How to Read and Write Binary Data for Your Custom File Formats

In my previous article, Create Custom Binary File Formats for Your Game's Data, I covered the topic of using custom binary file formats to store game assets and resources. In this short tutorial we will take a quick look at how to actually read and write binary data.

Note: This tutorial uses pseudo-code to demonstrate how to read and write binary data, but the code can easily be translated to any programming language that supports basic file I/O operations.

Bitwise Operators

If this is all unfamiliar territory for you, you will notice a few strange operators being used in the code, specifically the &, |, << and >> operators.
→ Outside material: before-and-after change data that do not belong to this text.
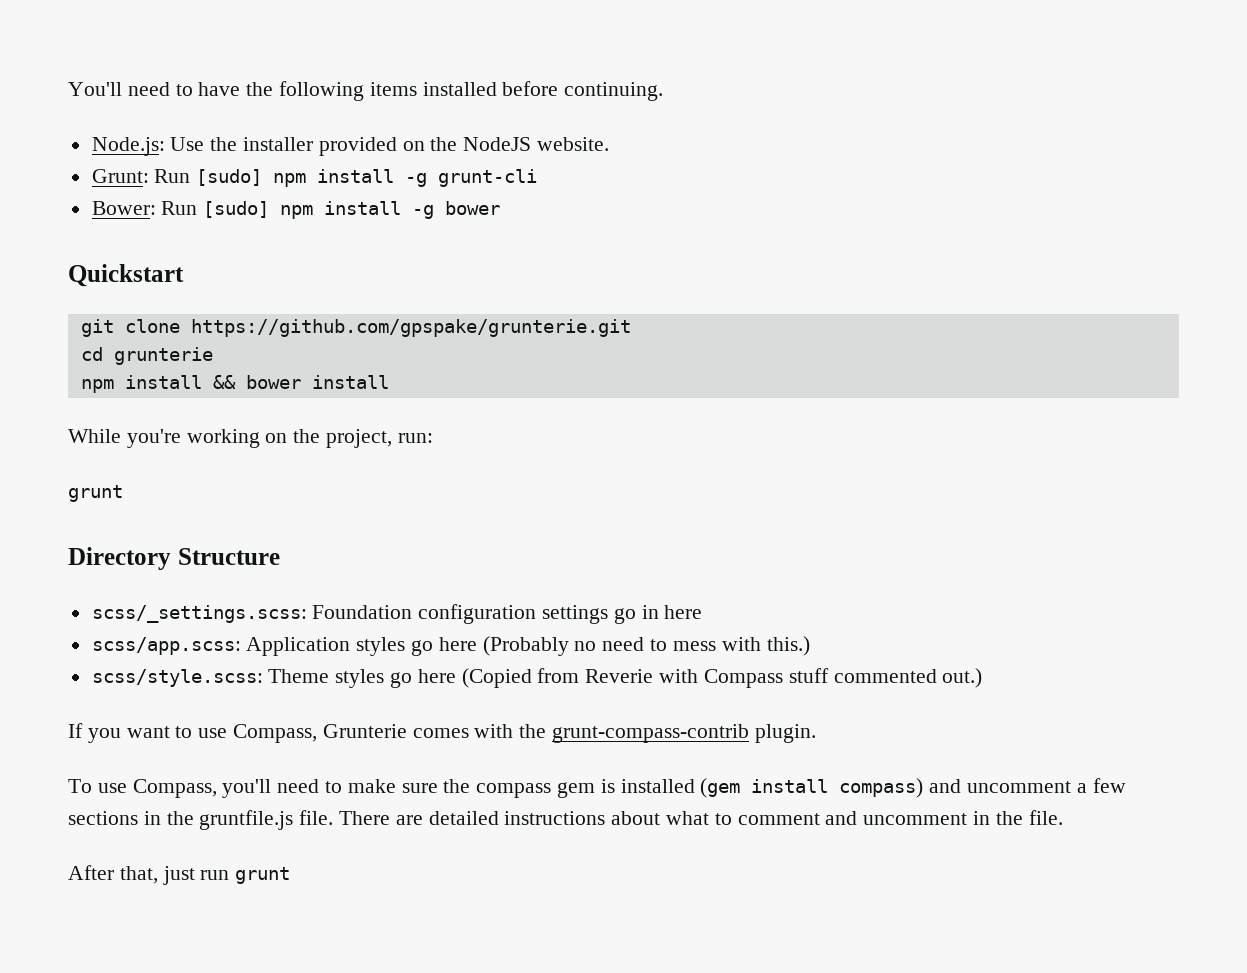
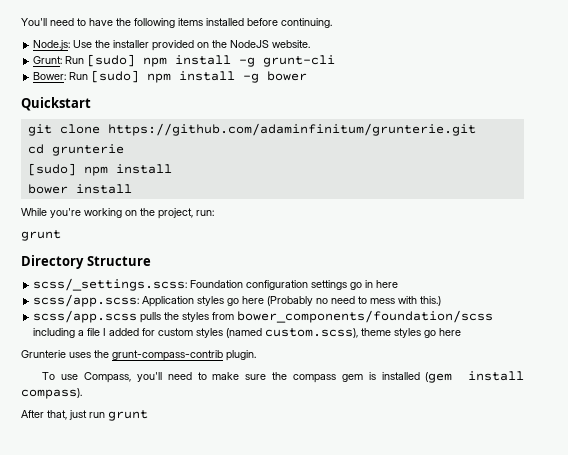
[190,319,631,337] https://github.com/gpspake/grunterie.git -> [107,123,476,136] https://github.com/adaminfinitum/grunterie.git
[80,375,236,393] npm install && -> [27,163,172,176] [sudo] npm install //
[91,668,983,688] [68,723,514,743] scss/style.scss: Theme styles go here (Copied from Reverie with Compass stuff commented out.) // If you want to use Compass, Grunterie comes with -> [33,310,494,323] [33,328,462,338] [21,350,91,358] scss/app.scss pulls the styles from bower_components/foundation/scss including a file I added for custom styles (named custom.scss), theme styles go here // Grunterie uses
[839,778,1126,798] [68,810,1063,830] compass) and uncomment a few sections in the gruntfile.js file. There are detailed instructions about what to comment and uncomment in the file. -> [21,388,82,399] compass).

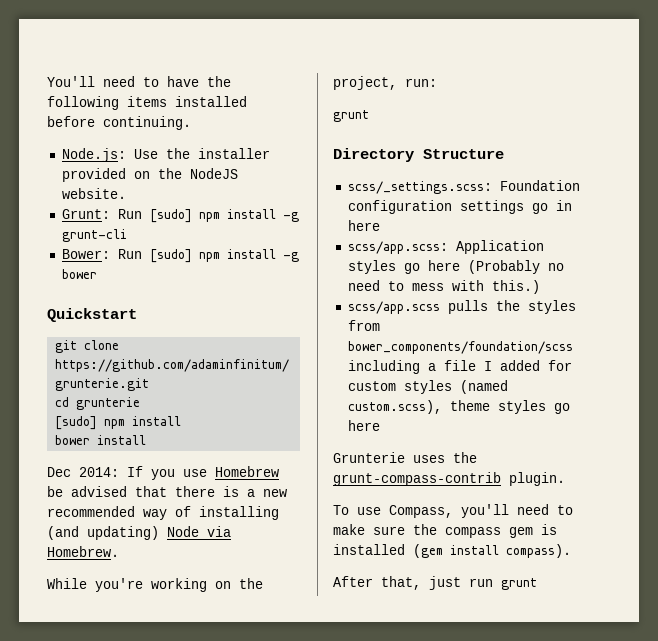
(132, 189) none -> [47,466,279,480] [47,486,287,497] [47,506,279,520] [47,526,231,540] [47,546,119,557] // Dec 2014: If you use Homebrew be advised that there is a new recommended way of installing (and updating) Node via Homebrew.

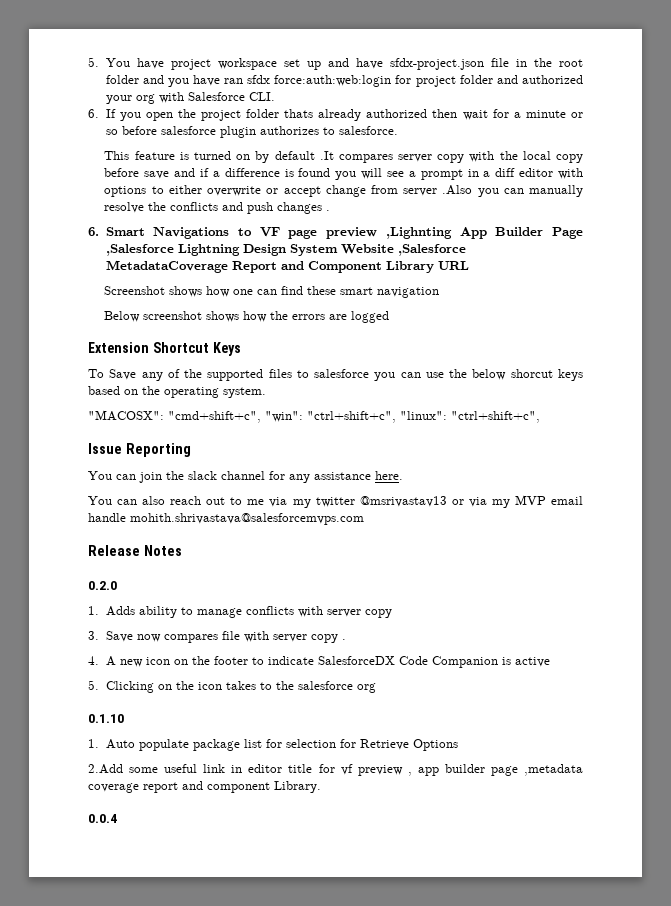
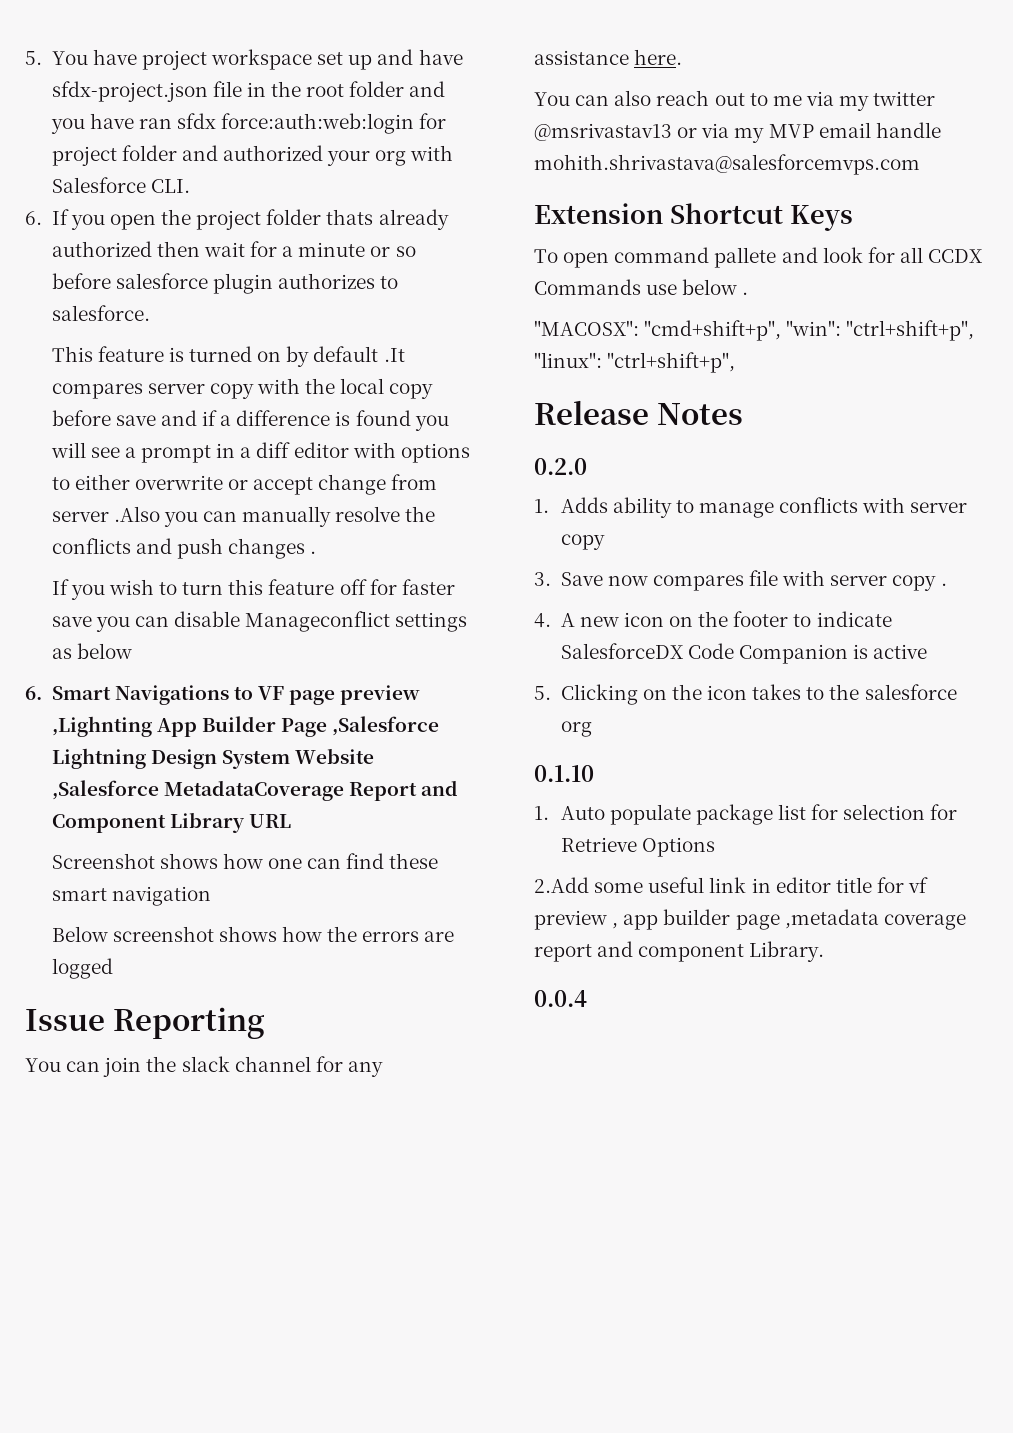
(331, 210) none -> [51,579,455,600] [51,611,468,632] [51,643,132,659] // If you wish to turn this feature off for faster save you can disable Manageconflict settings as below
[88,342,241,356] [88,369,583,381] [88,386,266,398] [88,410,540,423] // Extension Shortcut Keys // To Save any of the supported files to salesforce you can use the below shorcut keys based on the operating system. // "MACOSX": "cmd+shift+c", "win": "ctrl+shift+c", "linux": "ctrl+shift+c", -> (113, 968) none
(364, 519) none -> [534,203,853,231] [534,247,983,268] [534,279,749,295] [534,320,975,341] [534,352,736,373] // Extension Shortcut Keys // To open command pallete and look for all CCDX Commands use below . // "MACOSX": "cmd+shift+p", "win": "ctrl+shift+p", "linux": "ctrl+shift+p",

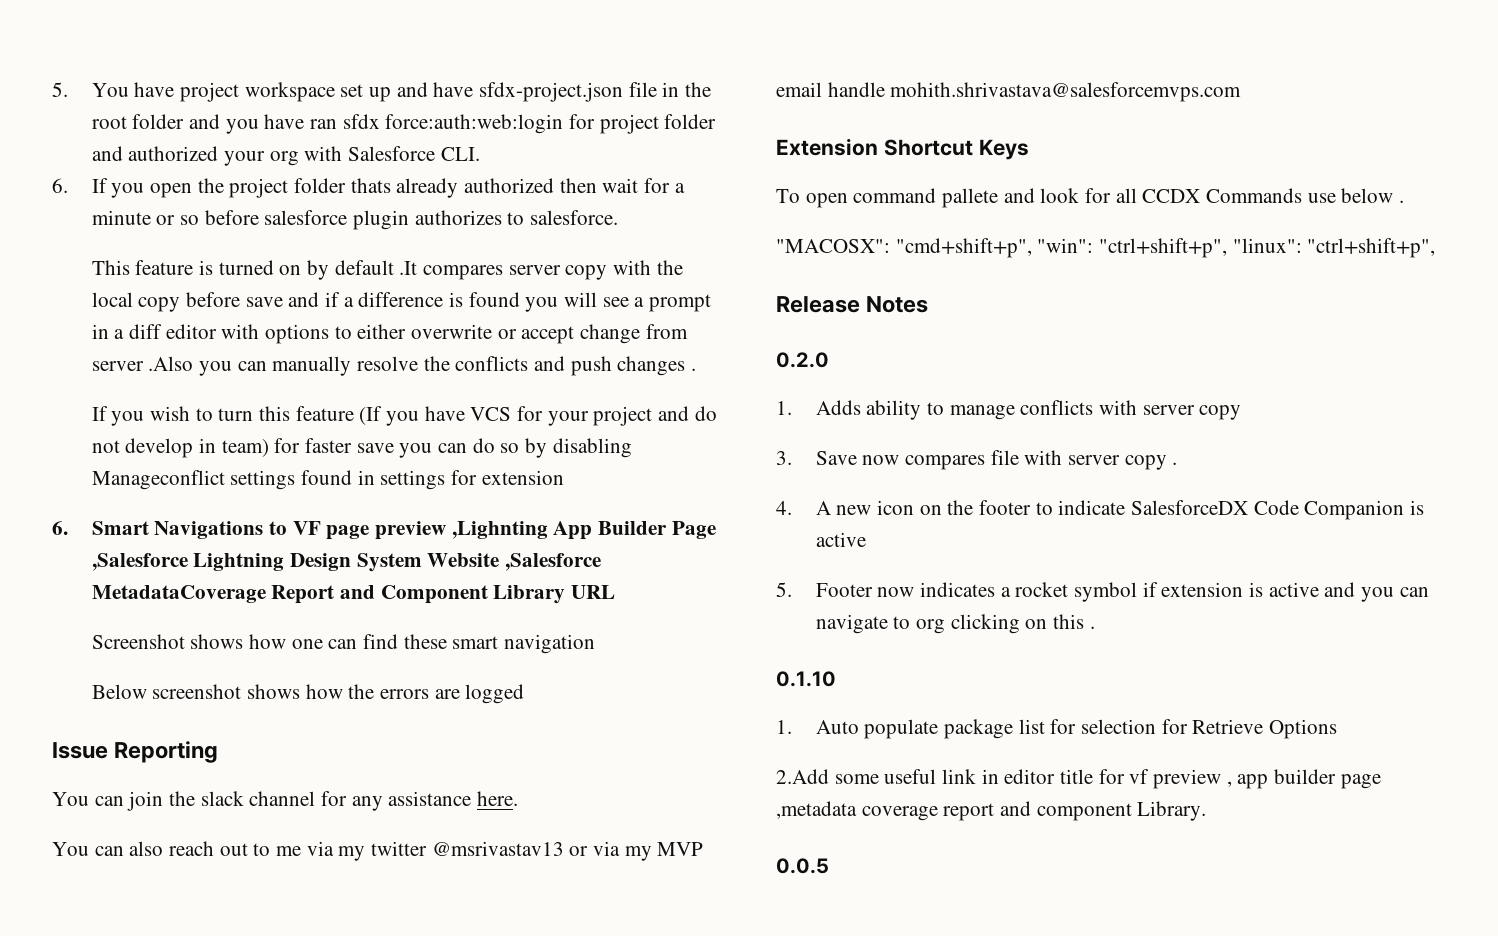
[339,579,367,595] off -> [359,406,717,426] [91,438,269,458] (If you have VCS for your project and do not develop in team)
[174,611,468,632] [51,643,132,659] disable Manageconflict settings as below -> [472,438,632,458] [91,470,564,490] do so by disabling Manageconflict settings found in settings for extension
[560,684,957,705] [560,721,592,737] Clicking on the icon takes to the salesforce org -> [815,582,1429,602] [815,614,1095,634] Footer now indicates a rocket symbol if extension is active and you can navigate to org clicking on this .
[534,990,587,1007] 0.0.4 -> [776,858,829,874] 0.0.5

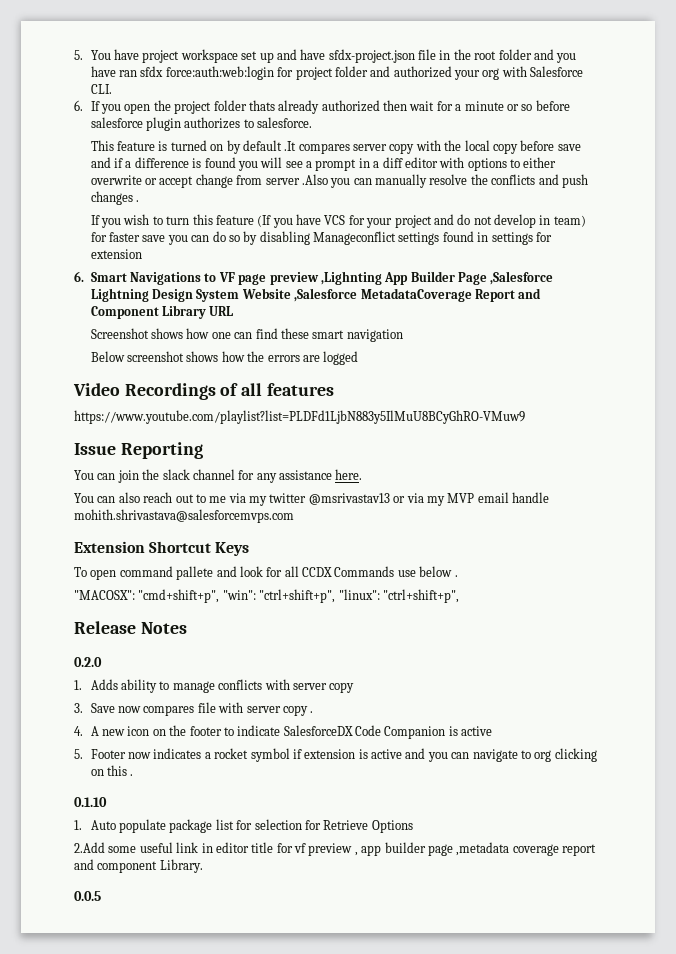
(525, 694) none -> [73,383,334,400] [74,410,525,424] // Video Recordings of all features // https://www.youtube.com/playlist?list=PLDFd1LjbN883y5IlMuU8BCyGhRO-VMuw9

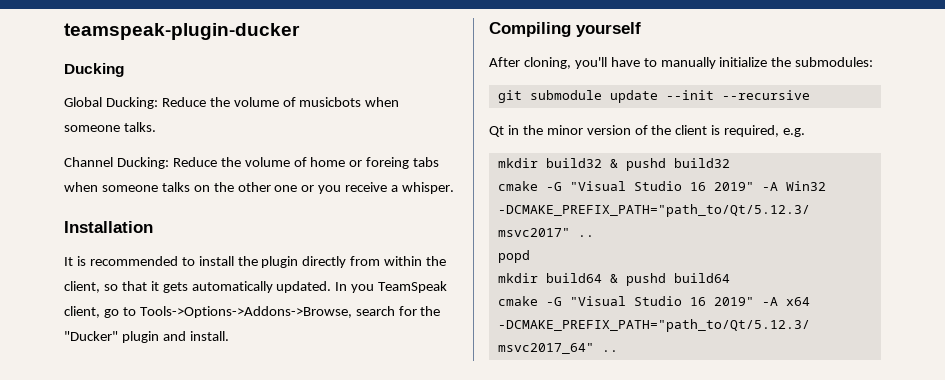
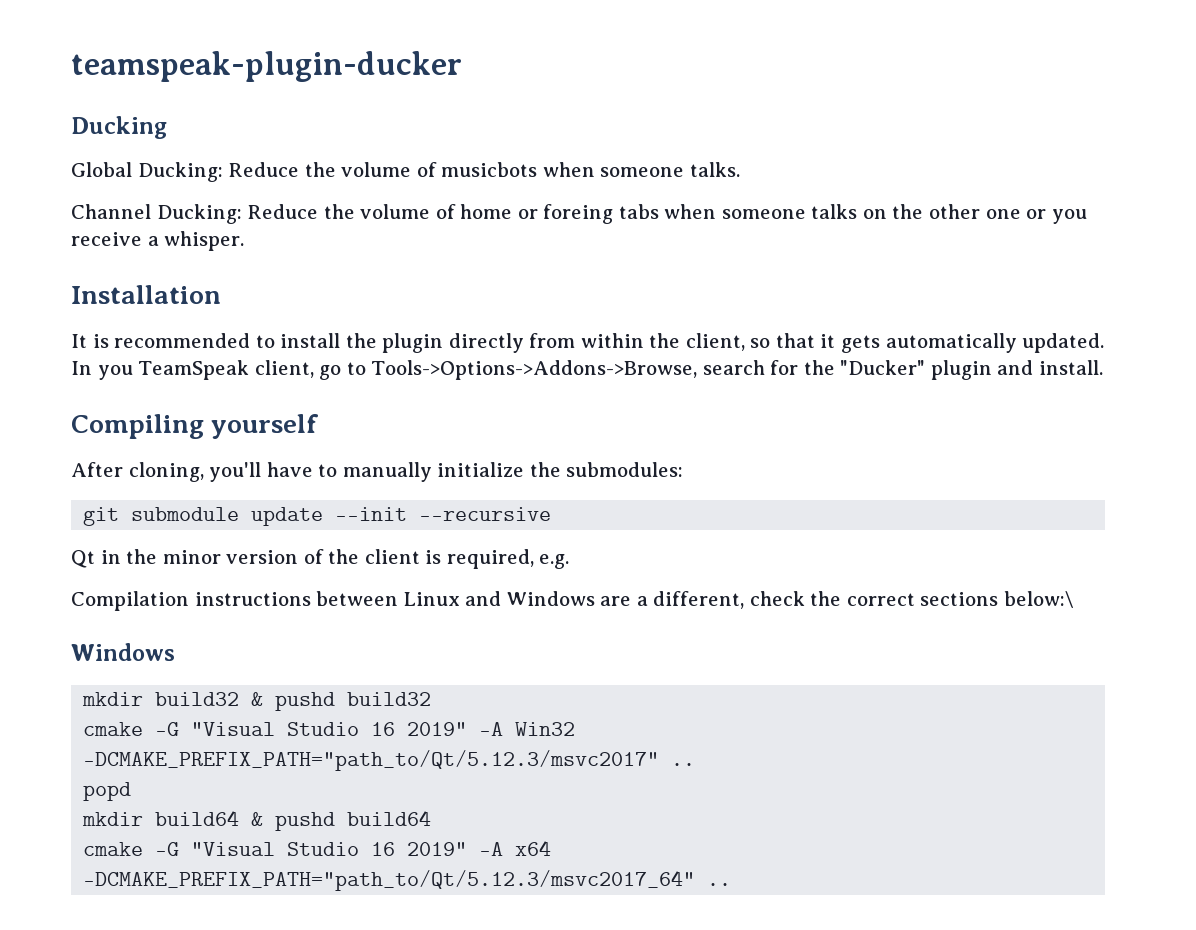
(806, 132) none -> [71,591,1073,611] [71,643,175,661] // Compilation instructions between Linux and Windows are a different, check the correct sections below:\ // Windows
These are standard bitwise operators, available in most programming language, which are used for manipulating binary values.

Endianness and Streams

Before we can read and write binary data successfully, there are two important concepts that we need to understand: endianness and streams.

Endianness dictates the order of multiple-byte values within a file or within a chunk of memory. For example, if we had a 16-bit value of 0x1020, that value can either be stored as 0x10 followed by 0x20 (big-endian) or 0x20 followed by 0x10 (little-endian).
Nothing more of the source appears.